Des mois de négociations ont mené la loi CLARITY à son étape d'examen final, la sénatrice Cynthia Lummis confirmant la publication du texte mis à jour le 4 juillet, avant une poussée sénatoriale plus tard en juillet.
Selon Lummis, qui s'est entretenue avec Maria Bartiromo, présentatrice de Fox Business, les négociateurs du Sénat s'apprêtent à publier le texte législatif mis à jour après des mois de discussions impliquant des législateurs, des parties prenantes de l'industrie et des représentants bancaires. Elle a indiqué que le projet de loi serait mis à disposition pour une dernière série de commentaires avant que les législateurs ne sollicitent un vote en séance au Sénat plus tard en juillet.
S'exprimant lors de l'entretien, Lummis a déclaré que les négociations sur la législation se poursuivaient depuis la dernière fête du Travail et avaient nécessité un travail approfondi pour répondre aux préoccupations soulevées tout au long du processus de rédaction. Elle a affirmé que les législateurs avaient passé des milliers d'heures à examiner les questions liées à la fois à la loi CLARITY et à la loi GENIUS récemment débattue, tout en tenant compte des objections soulevées par certains secteurs de l'industrie bancaire.
Suite à la publication du texte, Lummis a indiqué que la direction du Sénat s'efforçait d'obtenir du temps en séance le mois prochain. Elle a ajouté que les discussions avec le chef de la majorité sénatoriale, John Thune, visaient à inscrire la législation à l'ordre du jour de la chambre pour juillet.
Cette publication attendue intervient alors que les législateurs continuent d'affiner un cadre destiné à établir des frontières réglementaires pour les marchés des actifs numériques aux États-Unis.
Lors de l'entretien, Lummis a repoussé les critiques de Jamie Dimon, PDG de JPMorgan, qui avait affirmé que le projet de loi pourrait permettre aux entreprises de cryptomonnaies d'offrir des programmes de récompenses ressemblant à des produits bancaires rémunérés sans être soumises aux mêmes garanties que les institutions financières traditionnelles.
En réponse à ces préoccupations, Lummis a déclaré que la critique ne reflétait pas fidèlement le langage actuel de la législation. Elle a souligné la section 301 du projet de loi, qui, selon elle, a été révisée pendant les négociations pour répondre aux problèmes soulevés par les banques et les régulateurs.
Selon Lummis, les dispositions mises à jour garantissent que les récompenses offertes par les entreprises de cryptomonnaies ne sont pas liées aux soldes des comptes d'une manière qui ressemble à des paiements d'intérêts. Elle a également indiqué que la législation comprend des mesures supplémentaires de lutte contre le blanchiment d'argent qui ont été incorporées pendant le processus de rédaction.

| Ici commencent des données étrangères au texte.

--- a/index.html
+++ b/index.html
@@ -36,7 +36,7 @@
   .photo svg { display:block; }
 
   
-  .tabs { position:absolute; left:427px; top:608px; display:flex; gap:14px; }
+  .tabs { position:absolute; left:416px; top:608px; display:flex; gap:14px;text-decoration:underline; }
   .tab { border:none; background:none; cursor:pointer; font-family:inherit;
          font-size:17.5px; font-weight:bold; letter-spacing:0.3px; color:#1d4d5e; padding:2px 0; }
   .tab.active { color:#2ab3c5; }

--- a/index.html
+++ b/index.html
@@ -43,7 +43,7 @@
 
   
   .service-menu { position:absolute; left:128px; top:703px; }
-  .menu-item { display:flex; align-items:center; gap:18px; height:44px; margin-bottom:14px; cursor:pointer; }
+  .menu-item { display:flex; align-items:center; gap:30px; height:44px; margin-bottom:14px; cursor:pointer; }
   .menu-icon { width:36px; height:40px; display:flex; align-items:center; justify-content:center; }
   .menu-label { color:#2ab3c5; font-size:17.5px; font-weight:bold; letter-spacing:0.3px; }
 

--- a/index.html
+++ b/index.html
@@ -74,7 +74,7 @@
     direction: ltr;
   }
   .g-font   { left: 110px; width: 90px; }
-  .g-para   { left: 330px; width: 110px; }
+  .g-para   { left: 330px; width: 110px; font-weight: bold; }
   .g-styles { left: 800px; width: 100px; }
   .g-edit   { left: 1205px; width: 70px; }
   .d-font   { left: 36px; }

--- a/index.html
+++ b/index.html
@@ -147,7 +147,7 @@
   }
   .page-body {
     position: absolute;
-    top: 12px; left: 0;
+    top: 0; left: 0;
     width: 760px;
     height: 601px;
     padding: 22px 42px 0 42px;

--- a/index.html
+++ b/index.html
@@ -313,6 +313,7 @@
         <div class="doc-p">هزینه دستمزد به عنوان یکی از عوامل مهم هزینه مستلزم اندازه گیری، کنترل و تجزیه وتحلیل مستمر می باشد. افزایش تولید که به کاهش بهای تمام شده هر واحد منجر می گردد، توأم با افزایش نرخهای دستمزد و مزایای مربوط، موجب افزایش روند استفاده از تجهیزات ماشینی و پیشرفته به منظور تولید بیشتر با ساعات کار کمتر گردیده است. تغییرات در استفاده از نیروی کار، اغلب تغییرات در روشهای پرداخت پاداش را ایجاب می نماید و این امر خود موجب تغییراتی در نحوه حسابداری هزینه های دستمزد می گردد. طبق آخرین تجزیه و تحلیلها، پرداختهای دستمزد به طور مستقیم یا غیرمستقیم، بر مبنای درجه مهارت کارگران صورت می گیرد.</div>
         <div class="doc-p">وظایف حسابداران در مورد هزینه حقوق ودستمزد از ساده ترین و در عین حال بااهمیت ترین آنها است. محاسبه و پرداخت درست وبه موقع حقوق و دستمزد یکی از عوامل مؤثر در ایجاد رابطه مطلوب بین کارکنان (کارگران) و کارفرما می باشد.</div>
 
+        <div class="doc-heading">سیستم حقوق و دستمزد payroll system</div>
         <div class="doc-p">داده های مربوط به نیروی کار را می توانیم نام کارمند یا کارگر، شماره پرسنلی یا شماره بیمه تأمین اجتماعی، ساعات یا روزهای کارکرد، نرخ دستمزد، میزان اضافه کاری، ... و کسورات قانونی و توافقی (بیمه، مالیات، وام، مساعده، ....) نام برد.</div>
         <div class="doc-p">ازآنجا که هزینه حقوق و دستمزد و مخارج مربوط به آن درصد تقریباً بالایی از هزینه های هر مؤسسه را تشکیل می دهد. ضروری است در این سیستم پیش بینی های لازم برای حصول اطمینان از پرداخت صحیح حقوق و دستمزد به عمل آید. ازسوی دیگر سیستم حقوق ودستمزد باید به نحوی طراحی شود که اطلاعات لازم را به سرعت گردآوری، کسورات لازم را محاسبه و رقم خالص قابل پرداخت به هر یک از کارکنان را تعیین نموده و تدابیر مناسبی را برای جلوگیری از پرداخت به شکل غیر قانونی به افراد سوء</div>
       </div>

Ses remarques interviennent alors que les législateurs continuent d'équilibrer les demandes de l'industrie des cryptomonnaies avec les préoccupations soulevées par les institutions financières traditionnelles concernant la protection des consommateurs et la cohérence réglementaire.
Alors que les négociateurs du Sénat avancent vers la publication du texte final, plusieurs organisations ont récemment exhorté les législateurs à reconsidérer une autre partie de la législation.
Comme crypto.news l'avait déjà rapporté, quatre organisations d'application de la loi ont envoyé une lettre au procureur général par intérim Todd Blanche et au conseiller en actifs numériques de la Maison Blanche, Patrick Witt, avertissant que la section 604 pourrait créer des lacunes réglementaires et rendre les enquêtes impliquant des actifs numériques plus difficiles. Les groupes ont fait valoir que la disposition pourrait affaiblir les exigences de Connaissance du Client (KYC) et de Lutte contre le Blanchiment d'Argent (LBA) par rapport aux normes appliquées dans la finance traditionnelle.
La section 604 intègre la loi sur la certitude réglementaire de la blockchain et empêcherait certains participants non-dépositaires, y compris les développeurs open-source, les fournisseurs d'outils d'auto-garde, les contributeurs de logiciels et certains opérateurs d'infrastructure de finance décentralisée, d'être automatiquement classés comme émetteurs de monnaie.
Parallèlement, l'Alliance pour mettre fin à la traite des êtres humains a exhorté le chef républicain du Sénat, John Thune, et le chef démocrate du Sénat, Chuck Schumer, à réexaminer la même disposition. L'organisation a déclaré que le langage proposé pourrait créer des ambiguïtés qui compliqueraient les efforts de surveillance des activités financières liées à la traite des êtres humains, au crime organisé, à l'exploitation des enfants, à l'évasion des sanctions et à d'autres conduites illicites.
Ces objections s'ajoutent à la liste des problèmes que les législateurs examinent alors que la loi CLARITY entre dans ce que Lummis a décrit comme sa phase finale d'examen public avant d'être soumise au Sénat.